If you think of the limit of a family as the submodule of the product subject to the compatibility conditions, then the induced morphisms between the limits are just the restrictions of the product functions. If 0\to M'_i\stackrel{f_i}{\to} M_i \stackrel{g_i}{\to} M''_i \to 0 is exact, then each $f_i$ is one-to-one, so the induced map \lim M'_i \quad\stackrel{(f_i)}{\longrightarrow }\quad \lim M_i is one-to-one, because $(f_i)$ is just the restriction of the product map \prod M'_i\to \prod M_i to the submodule given by the limit, and this is the restriction of a one-to-one map (each component is one-to-one, so the product map is one-to-one).
Likewise, the composition $(g_i)\circ(f_i)$ is the zero map, because at each component you get $g_i\circ f_i = 0$; since each component of the map is the zero map, the composition is the zero map.

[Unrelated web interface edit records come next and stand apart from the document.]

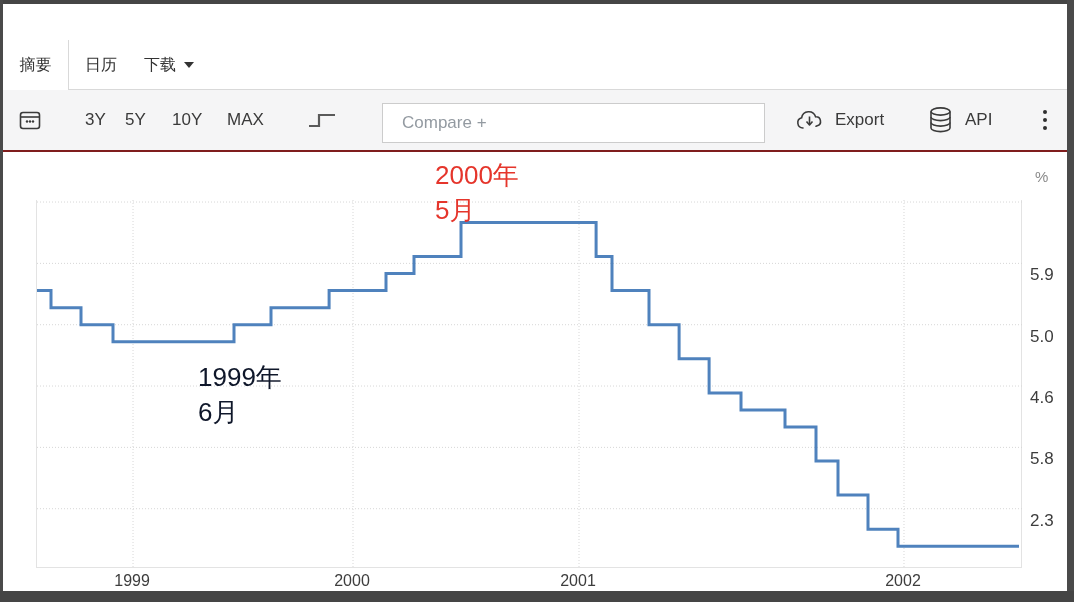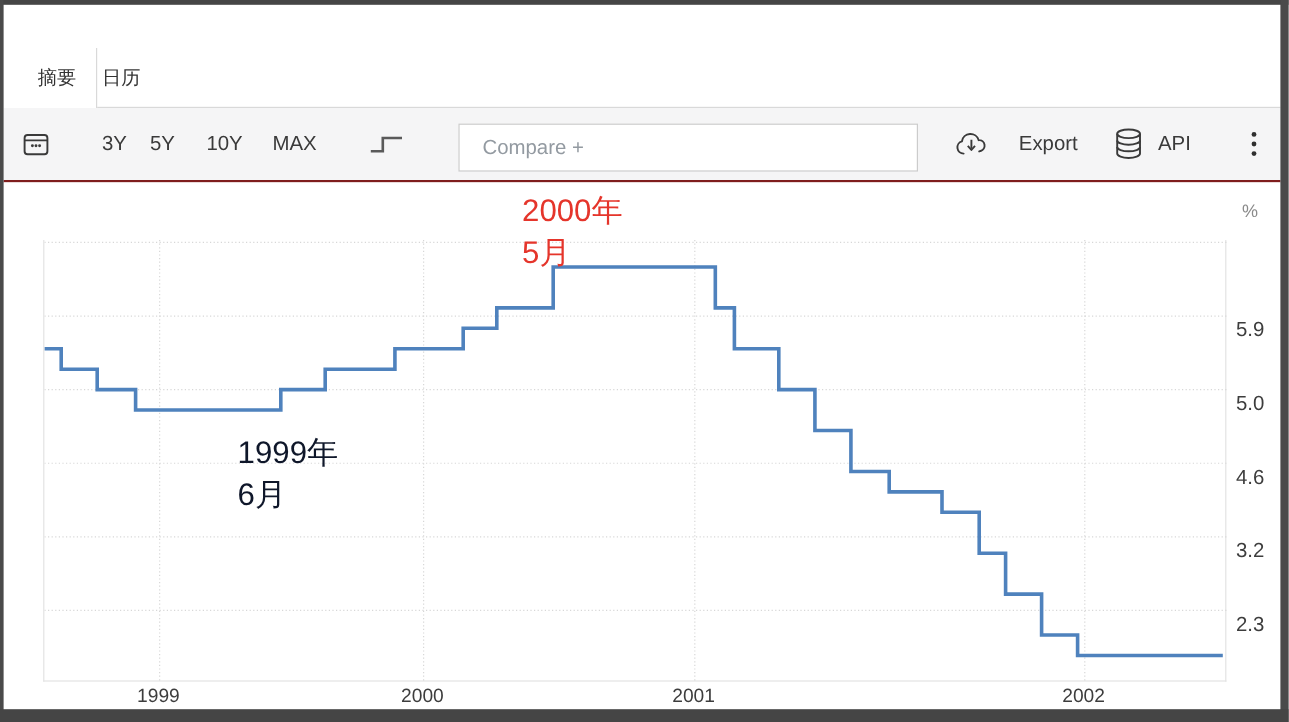--- a/index.html
+++ b/index.html
@@ -24,7 +24,7 @@
   .tabbar .underline{position:absolute;left:66px;right:0;bottom:0;height:1px;background:#d9d9d9;}
   .tab{position:absolute;top:0;height:50px;display:flex;align-items:center;justify-content:center;
     font-size:16px;color:#333;cursor:pointer;}
-  .tab.active{left:12px;width:66px;border-right:1px solid #d9d9d9;background:#fff;}
+  .tab.active{left:0;width:66px;border-right:1px solid #d9d9d9;background:#fff;}
   .tab.t2{left:67px;width:62px;}
   .tab.t3{left:129px;width:74px;gap:8px;}
   .caret-down{width:0;height:0;border-left:5px solid transparent;border-right:5px solid transparent;

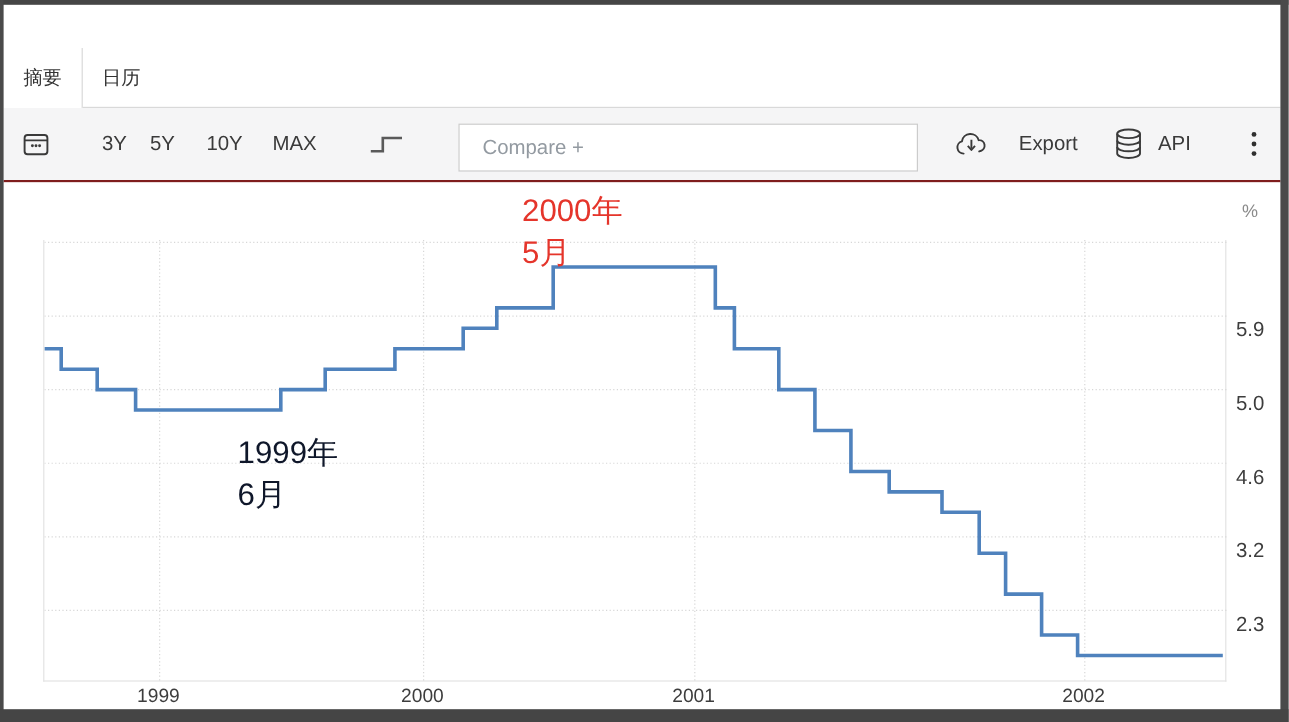--- a/index.html
+++ b/index.html
@@ -80,6 +80,10 @@
     </div>
     <div class="tab t2">
       <span>日历</span>
+    </div>
+    <div class="tab t3">
+      <span>下载</span>
+      <span class="caret-down"></span>
     </div>
   </div>
 

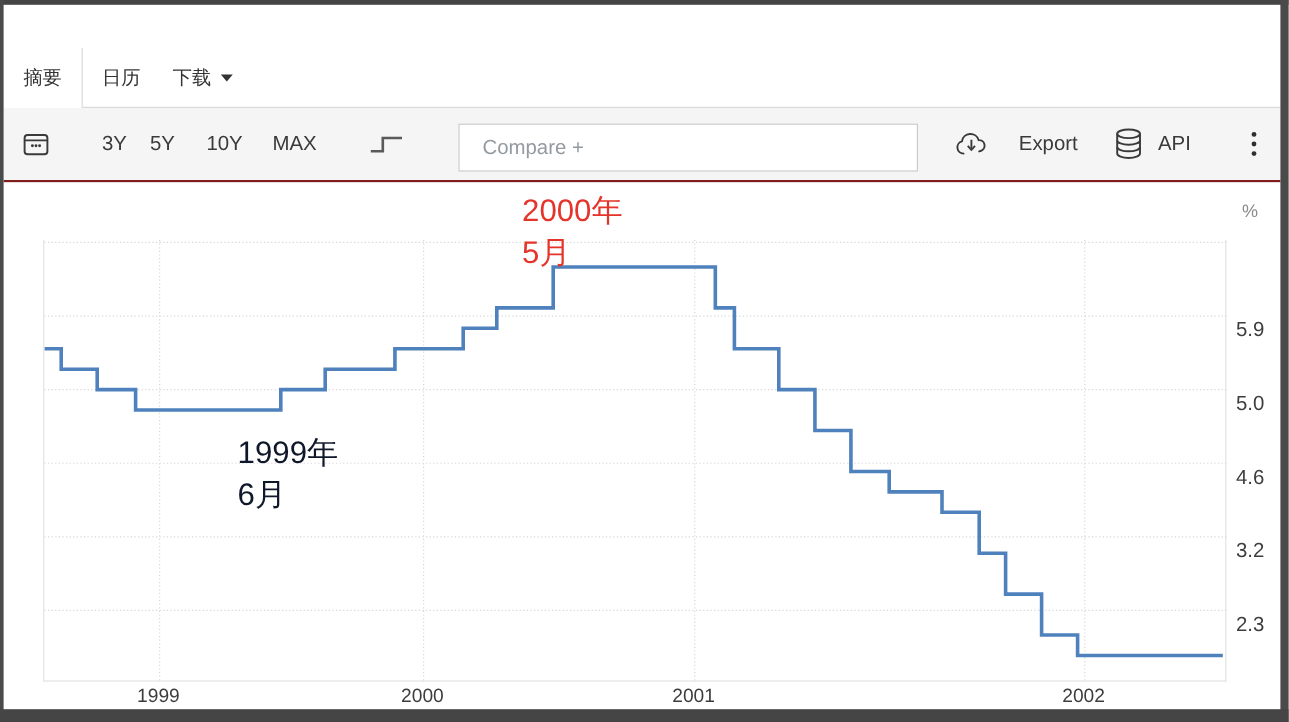--- a/index.html
+++ b/index.html
@@ -46,7 +46,7 @@
   .compare-wrap input{width:100%;height:100%;border:1px solid #ccc;background:#fff;
     font-family:Liberation Sans, sans-serif;font-size:17px;color:#444;padding:0 0 0 19px;outline:none;}
   .compare-wrap input::placeholder{color:#939aa1;opacity:1;}
-  .btn-export{left:792px;gap:24px;}
+  .btn-export{left:792px;gap:10px;}
   .btn-api{left:925px;gap:12px;}
   .btn-menu{left:1036px;}
   .dots{display:flex;flex-direction:column;gap:4px;padding:4px;}

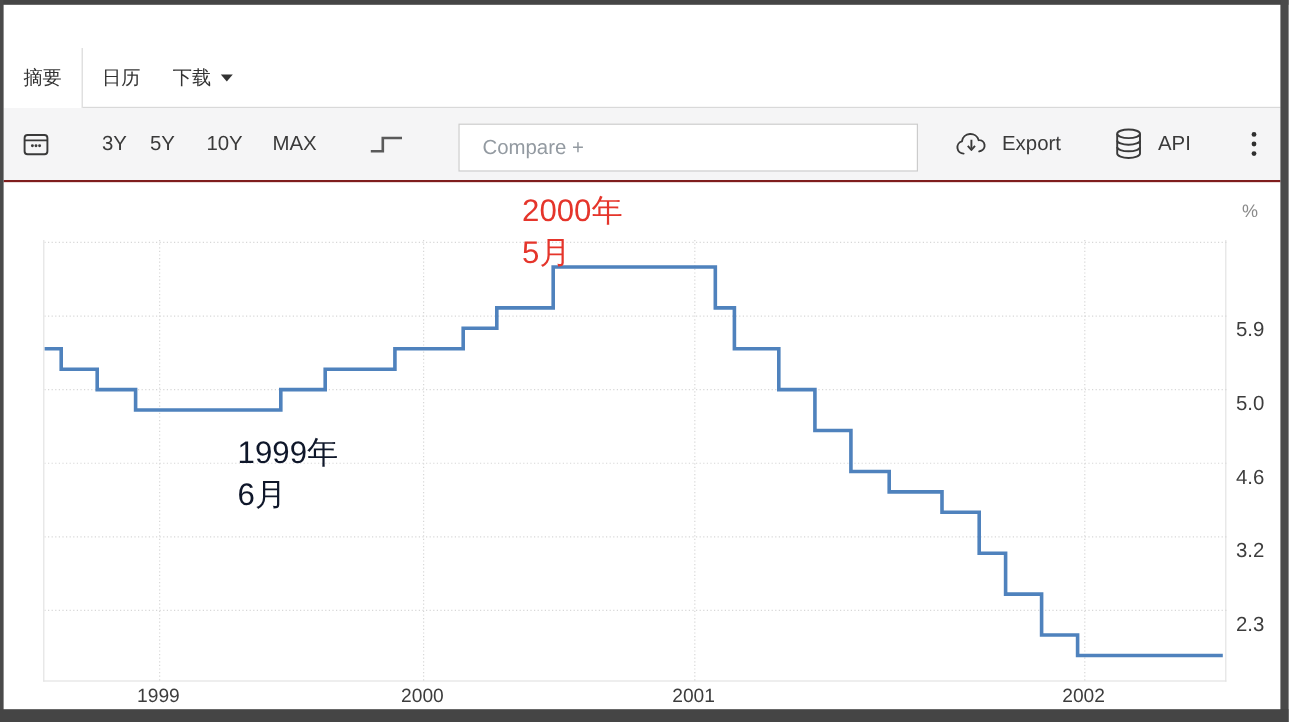--- a/index.html
+++ b/index.html
@@ -156,7 +156,7 @@
   <div class="ylab" style="top: 101.378px;">5.9</div>
       <div class="ylab" style="top: 162.711px;">5.0</div>
       <div class="ylab" style="top: 224.044px;">4.6</div>
-      <div class="ylab" style="top: 285.378px;">3.2</div>
+      <div class="ylab" style="top: 285.378px;">5.8</div>
       <div class="ylab" style="top: 346.711px;">2.3</div>
       <div class="xlab" style="left: 129.036px;">1999</div>
       <div class="xlab" style="left: 349.013px;">2000</div>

Finally, if $(m_i)$ lies in the kernel of $(g_i)$, then $m_i\in\mathrm{ker}(g_i)$ for each $i$, hence for each $i$ there is an m'_i\in M'_i with $m_i = f_i(m_i)$; since each $f_i$ is one-to-one, m'_i is uniquely determined. The difficulty lies in showing that this element (m'_i) lies in \lim M'_i. But if $j,k\in I$ with $j\leq k$, then we know that p_{kj}(f_j(m'_j)) = p_{kj}(m_j) = m_k = f_k(p'_{kj}(m'_j)). Since $f_k$ is one-to-one, that means that p'_{kj}(m'_j) = m'_k (as $f_k(m'_k)=m_k$), so the family is consistent.
If your limit is over a functor (instead of a partially ordered set) the same argument works, considering each arrow instead of each pair.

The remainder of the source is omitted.